The evolution of RecD outside of the RecBCD complex
Montague M, Barnes C, Smith HO, Chuang RY, Vashee S
The common understanding of the function of RecD, as derived predominantly from studies in Escherichia coli, is that RecD is one of three enzymes in the RecBCD double-stranded break repair DNA recombination complex. However, comparative genomics has revealed that many organisms possess a recD gene even though the other members of the complex, recB and recC, are not present.

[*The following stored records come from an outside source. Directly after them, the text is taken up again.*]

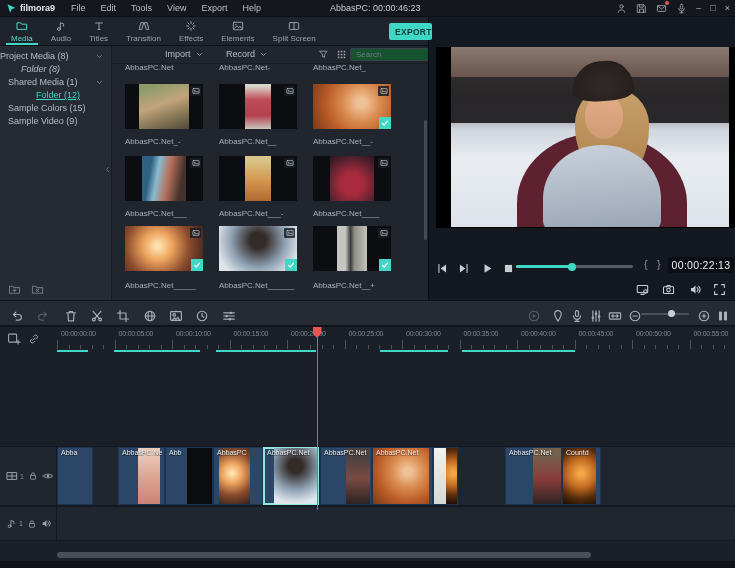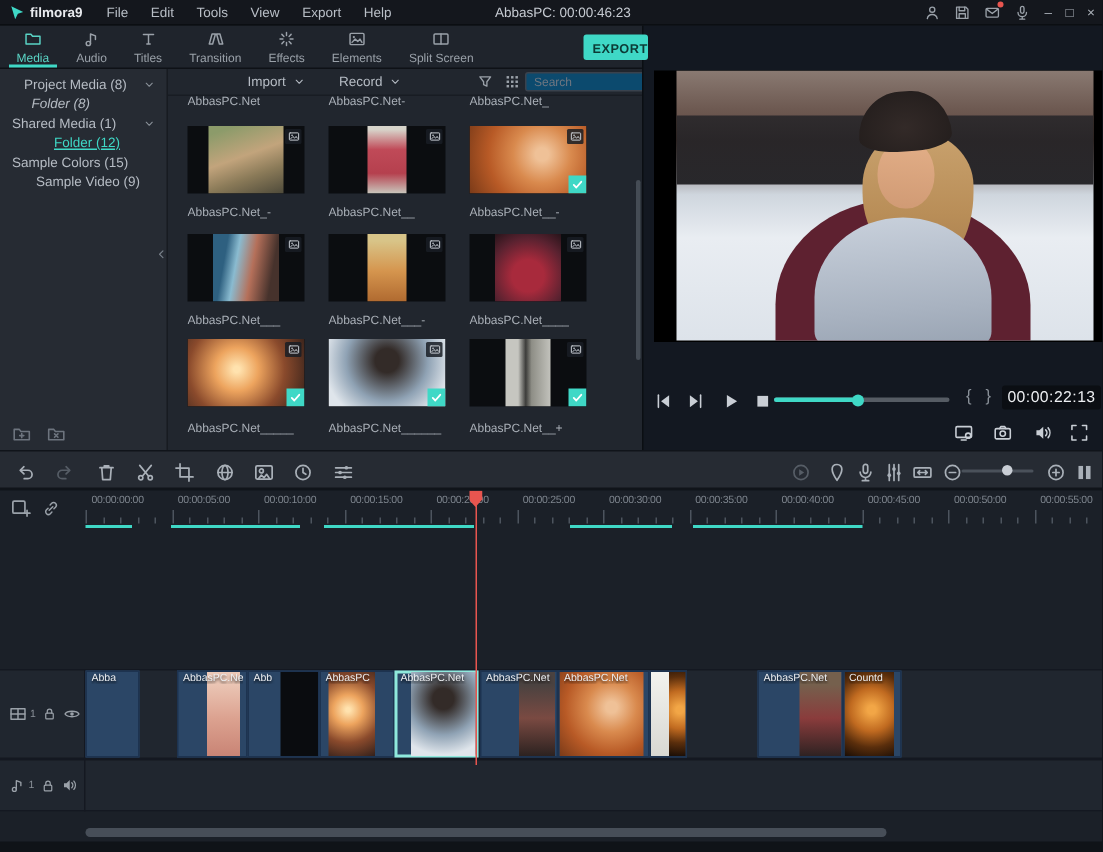--- a/index.html
+++ b/index.html
@@ -41,21 +41,21 @@
   .srow.sel .srow-label{color:#3fd8c6;text-decoration:underline;margin-left:15px;}
   .srow-chev{position:absolute;right:7px;top:2px;color:#8a9199;}
   .side-bottom{position:absolute;left:0;bottom:4px;display:flex;gap:10px;padding-left:8px;color:#6d747e;}
   .collapse{position:absolute;left:103px;top:165px;color:#7a828c;z-index:3;}
 
   
   .media{position:absolute;left:112px;top:46px;width:316px;height:254px;background:#21262e;overflow:hidden;}
   .media-toolbar{position:absolute;left:0;top:0;width:100%;height:18px;border-bottom:1px solid #181c23;box-sizing:border-box;}
   .mt-btn{position:absolute;top:3px;font-size:9px;color:#b6bcc4;display:flex;gap:4px;align-items:center;}
   .mt-ic{position:absolute;top:3px;color:#9aa1a9;}
-  .searchbox{position:absolute;left:238px;top:2px;width:90px;height:13px;background:#0c4a6e;border:1px solid #3a424d;
+  .searchbox{position:absolute;left:238px;top:2px;width:90px;height:13px;background:#14532d;border:1px solid #3a424d;
              border-radius:2px;display:flex;align-items:center;padding:0 3px;box-sizing:border-box;}
   .searchbox input{flex:1;background:transparent;border:none;outline:none;color:#aeb4bc;font-size:8px;width:50px;font-family:inherit;}
   .searchbox input::placeholder{color:#6f7680;}
   .search-ic{color:#8a9199;flex:0 0 auto;}
   #media-grid{position:absolute;left:0;top:0;right:0;bottom:0;}
   .mcell{position:absolute;width:78px;height:45px;background:#0b0d10;overflow:hidden;}
   .th{position:absolute;top:0;height:100%;}
   .badge{position:absolute;top:2px;right:2px;width:11px;height:10px;background:rgba(25,29,36,.85);color:#cdd2d8;
          display:flex;align-items:center;justify-content:center;border-radius:1px;}
   .chk{position:absolute;right:0;bottom:0;width:12px;height:12px;background:#3fd8c6;color:#fff;
@@ -448,30 +448,30 @@
             <use href="#i-split"></use>
           </svg>
           <span class="tab-label">Split Screen</span>
         </div>
       </div>
   </div>
   <button class="export">EXPORT</button>
 
   <div class="sidebar">
     <div id="side-items">
-        <div class="srow" style="padding-left: 16px;"><span class="srow-label">Project Media (8)</span><svg class="ic srow-chev" width="9" height="9">
+        <div class="srow" style="padding-left: 0;"><span class="srow-label">Project Media (8)</span><svg class="ic srow-chev" width="9" height="9">
             <use href="#i-chevdown"></use>
           </svg></div>
         <div class="srow" style="padding-left: 21px; font-style: italic;"><span class="srow-label">Folder (8)</span></div>
         <div class="srow" style="padding-left: 8px;"><span class="srow-label">Shared Media (1)</span><svg class="ic srow-chev" width="9" height="9">
             <use href="#i-chevdown"></use>
           </svg></div>
         <div class="srow sel" style="padding-left: 21px;"><span class="srow-label">Folder (12)</span></div>
         <div class="srow" style="padding-left: 8px;"><span class="srow-label">Sample Colors (15)</span></div>
-        <div class="srow" style="padding-left: 24px;"><span class="srow-label">Sample Video (9)</span></div>
+        <div class="srow" style="padding-left: 8px;"><span class="srow-label">Sample Video (9)</span></div>
       </div>
     <div class="side-bottom">
       <svg class="ic" width="13" height="13">
           <use href="#i-folderplus"></use>
         </svg>
       <svg class="ic" width="13" height="13">
           <use href="#i-folderx"></use>
         </svg>
     </div>
   </div>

Further, bioinformatic analyses have shown that there is substantial sequence dissimilarity between recD genes associated with recB and recC (recD1), and those that are not associated with recBC (recD2). Deinococcus radiodurans, known for its extraordinary DNA repair capability, is one such organism that does not possess either recB or recC, and yet does possess a recD gene. The recD of D. radiodurans was deleted and this mutant was shown to have a capacity to repair double-stranded DNA breaks equivalent to wild-type. The phylogenetic history of recD was studied using a dataset of 120 recD genes from 91 fully sequenced species. The analysis focused upon the role of gene duplication and functional genomic context in the evolution of recD2, which appears to have undergone numerous independent events resulting in duplicate recD2 genes. The role of RecD as part of the RecBCD complex appears to have a divergence from an earlier ancestral RecD function still preserved in many species including D. radiodurans.